GIVEN DATA:
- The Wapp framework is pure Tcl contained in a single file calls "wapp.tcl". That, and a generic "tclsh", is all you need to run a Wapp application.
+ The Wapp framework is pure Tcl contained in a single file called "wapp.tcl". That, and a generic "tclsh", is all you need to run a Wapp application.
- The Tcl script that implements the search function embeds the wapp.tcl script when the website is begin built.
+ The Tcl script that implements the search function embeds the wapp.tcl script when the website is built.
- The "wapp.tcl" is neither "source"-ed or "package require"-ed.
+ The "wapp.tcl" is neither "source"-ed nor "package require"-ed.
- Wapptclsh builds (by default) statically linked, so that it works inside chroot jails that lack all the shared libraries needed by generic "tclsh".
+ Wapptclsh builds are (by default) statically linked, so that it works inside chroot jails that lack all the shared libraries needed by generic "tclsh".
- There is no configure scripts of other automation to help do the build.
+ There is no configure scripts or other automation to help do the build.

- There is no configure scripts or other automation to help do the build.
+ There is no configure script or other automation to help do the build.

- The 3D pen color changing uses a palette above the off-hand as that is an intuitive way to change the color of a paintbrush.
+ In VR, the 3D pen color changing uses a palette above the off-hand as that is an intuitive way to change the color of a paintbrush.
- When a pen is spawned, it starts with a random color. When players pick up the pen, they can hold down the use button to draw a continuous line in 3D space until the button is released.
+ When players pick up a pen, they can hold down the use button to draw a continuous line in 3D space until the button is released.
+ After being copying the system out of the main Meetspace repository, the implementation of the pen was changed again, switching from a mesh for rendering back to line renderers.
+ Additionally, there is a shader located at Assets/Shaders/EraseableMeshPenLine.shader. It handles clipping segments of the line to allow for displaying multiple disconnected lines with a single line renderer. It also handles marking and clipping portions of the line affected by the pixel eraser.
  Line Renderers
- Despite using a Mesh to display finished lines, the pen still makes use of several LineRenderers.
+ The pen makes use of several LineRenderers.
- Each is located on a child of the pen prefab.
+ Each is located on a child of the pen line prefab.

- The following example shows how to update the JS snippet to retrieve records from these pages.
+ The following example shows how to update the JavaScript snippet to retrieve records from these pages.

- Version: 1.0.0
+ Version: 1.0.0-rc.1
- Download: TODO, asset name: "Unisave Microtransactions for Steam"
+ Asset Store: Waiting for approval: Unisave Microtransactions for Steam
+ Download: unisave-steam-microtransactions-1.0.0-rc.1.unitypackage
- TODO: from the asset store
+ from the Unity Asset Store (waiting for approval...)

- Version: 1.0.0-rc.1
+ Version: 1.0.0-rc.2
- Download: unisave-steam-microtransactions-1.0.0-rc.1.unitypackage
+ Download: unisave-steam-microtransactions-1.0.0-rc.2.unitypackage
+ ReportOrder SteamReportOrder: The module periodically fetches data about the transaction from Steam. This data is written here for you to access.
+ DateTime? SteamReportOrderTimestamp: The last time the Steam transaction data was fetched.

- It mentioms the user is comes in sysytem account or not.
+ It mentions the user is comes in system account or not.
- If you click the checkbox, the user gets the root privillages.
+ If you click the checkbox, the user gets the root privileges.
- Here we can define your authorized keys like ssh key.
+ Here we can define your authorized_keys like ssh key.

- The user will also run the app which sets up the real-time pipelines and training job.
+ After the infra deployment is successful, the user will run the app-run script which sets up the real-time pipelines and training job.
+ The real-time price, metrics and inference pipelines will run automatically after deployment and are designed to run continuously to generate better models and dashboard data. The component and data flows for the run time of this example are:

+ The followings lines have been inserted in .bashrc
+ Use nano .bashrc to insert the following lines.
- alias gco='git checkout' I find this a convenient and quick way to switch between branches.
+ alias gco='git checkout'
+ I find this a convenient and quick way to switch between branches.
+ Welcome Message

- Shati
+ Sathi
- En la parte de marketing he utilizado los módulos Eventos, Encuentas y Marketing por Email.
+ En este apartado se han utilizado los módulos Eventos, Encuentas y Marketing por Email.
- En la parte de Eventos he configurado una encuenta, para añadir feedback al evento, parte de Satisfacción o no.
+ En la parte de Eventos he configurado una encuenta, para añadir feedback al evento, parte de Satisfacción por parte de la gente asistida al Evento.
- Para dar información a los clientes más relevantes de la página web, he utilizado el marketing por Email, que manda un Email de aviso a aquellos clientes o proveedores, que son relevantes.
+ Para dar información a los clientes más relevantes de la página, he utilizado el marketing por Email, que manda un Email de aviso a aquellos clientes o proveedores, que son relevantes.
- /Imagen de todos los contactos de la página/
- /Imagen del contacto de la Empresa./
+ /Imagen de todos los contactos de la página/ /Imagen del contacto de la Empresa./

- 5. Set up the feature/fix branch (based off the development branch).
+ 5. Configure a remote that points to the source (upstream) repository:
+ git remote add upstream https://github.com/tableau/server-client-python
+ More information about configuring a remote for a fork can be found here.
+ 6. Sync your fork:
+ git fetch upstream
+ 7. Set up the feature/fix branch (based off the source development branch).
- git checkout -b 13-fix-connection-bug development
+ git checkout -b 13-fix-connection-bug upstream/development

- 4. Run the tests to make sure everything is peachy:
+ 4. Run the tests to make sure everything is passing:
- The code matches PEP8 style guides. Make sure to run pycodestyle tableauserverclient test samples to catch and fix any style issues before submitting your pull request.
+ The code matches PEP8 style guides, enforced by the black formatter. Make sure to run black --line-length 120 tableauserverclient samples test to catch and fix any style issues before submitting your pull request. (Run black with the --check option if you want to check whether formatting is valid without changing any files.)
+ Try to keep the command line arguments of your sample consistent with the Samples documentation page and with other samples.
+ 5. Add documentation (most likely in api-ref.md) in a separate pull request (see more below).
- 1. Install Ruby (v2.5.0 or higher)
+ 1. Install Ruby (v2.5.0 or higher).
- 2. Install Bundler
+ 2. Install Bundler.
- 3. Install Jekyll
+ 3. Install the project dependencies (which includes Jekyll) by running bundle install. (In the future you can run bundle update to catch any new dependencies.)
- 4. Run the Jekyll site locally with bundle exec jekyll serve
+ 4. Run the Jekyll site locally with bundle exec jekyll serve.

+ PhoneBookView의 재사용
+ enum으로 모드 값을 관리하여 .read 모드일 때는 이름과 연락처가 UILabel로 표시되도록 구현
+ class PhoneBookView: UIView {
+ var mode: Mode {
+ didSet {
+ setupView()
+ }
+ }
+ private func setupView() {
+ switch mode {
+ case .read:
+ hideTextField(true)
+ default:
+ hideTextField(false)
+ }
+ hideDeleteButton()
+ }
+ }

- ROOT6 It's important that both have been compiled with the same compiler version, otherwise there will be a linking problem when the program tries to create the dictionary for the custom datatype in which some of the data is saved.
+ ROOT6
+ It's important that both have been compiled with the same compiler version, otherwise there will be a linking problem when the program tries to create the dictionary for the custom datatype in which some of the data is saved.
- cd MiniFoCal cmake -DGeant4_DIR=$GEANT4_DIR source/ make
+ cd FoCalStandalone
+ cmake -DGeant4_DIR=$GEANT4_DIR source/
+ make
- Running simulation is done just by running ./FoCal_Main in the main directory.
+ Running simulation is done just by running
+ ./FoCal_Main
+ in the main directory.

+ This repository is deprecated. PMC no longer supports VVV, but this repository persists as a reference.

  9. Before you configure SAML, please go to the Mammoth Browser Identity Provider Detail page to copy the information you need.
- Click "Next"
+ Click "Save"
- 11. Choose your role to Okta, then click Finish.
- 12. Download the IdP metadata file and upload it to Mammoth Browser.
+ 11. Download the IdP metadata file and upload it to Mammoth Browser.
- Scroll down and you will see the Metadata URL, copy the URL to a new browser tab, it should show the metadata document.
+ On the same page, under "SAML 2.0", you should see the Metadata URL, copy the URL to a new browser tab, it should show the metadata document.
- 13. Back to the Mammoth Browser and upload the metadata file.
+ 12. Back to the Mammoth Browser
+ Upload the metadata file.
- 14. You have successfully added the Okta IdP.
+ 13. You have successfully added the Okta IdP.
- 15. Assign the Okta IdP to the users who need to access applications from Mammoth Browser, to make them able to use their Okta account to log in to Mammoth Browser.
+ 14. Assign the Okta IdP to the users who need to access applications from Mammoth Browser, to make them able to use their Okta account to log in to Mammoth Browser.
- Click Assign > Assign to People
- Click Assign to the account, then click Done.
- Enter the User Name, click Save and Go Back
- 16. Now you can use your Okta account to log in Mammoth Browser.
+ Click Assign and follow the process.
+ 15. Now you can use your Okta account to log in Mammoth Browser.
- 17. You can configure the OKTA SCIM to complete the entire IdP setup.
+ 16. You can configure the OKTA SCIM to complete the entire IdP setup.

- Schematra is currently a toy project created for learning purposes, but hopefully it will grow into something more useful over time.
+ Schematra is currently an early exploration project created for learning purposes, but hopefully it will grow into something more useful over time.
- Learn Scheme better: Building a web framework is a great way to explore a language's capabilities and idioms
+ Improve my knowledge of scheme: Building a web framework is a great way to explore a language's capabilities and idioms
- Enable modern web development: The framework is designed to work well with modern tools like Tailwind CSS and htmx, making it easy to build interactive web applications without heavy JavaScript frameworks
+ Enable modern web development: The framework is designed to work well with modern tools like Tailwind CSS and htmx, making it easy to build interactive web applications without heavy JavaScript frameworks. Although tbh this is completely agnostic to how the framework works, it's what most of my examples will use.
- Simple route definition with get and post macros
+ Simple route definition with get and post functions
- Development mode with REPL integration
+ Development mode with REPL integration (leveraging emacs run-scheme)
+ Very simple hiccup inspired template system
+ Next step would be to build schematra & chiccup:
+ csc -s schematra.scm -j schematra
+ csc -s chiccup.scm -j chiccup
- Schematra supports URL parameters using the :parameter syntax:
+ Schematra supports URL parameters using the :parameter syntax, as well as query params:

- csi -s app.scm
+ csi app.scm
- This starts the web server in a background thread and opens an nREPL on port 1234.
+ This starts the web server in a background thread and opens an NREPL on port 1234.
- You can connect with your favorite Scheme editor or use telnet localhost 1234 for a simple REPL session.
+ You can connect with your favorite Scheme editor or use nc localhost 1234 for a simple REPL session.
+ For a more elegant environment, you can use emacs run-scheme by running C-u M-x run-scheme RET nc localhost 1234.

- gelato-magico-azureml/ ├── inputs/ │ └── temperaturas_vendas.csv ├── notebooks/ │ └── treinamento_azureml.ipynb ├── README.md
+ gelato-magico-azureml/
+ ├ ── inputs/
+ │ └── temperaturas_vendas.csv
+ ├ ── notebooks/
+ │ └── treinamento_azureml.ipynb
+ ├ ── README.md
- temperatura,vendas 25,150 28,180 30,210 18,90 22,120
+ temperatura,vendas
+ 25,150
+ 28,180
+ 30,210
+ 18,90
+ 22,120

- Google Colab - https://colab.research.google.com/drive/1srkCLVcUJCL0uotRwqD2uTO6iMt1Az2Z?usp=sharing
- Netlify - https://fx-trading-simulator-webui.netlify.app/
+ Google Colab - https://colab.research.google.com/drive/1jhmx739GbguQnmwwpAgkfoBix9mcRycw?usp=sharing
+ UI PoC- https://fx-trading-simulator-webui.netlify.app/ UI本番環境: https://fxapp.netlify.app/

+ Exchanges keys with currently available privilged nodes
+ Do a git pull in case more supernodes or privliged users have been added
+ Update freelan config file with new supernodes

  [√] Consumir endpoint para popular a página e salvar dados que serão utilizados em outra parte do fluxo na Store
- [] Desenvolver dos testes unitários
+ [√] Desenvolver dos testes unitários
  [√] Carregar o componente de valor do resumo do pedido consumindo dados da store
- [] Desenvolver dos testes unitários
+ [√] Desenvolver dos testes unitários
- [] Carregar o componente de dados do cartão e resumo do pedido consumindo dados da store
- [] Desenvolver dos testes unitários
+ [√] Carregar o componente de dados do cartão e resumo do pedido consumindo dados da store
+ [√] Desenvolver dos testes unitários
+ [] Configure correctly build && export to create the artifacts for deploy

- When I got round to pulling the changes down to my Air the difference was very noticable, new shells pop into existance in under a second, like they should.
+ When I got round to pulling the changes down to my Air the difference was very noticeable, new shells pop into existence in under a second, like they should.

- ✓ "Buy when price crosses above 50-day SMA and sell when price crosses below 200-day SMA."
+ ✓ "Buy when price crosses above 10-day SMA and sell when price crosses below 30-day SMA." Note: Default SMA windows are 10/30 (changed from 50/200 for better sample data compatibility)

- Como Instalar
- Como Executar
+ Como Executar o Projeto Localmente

ASSIGNMENT: Report how many lines in the listing include the word "them". Give nothing but the count.

PROBLEM SOLUTION: 2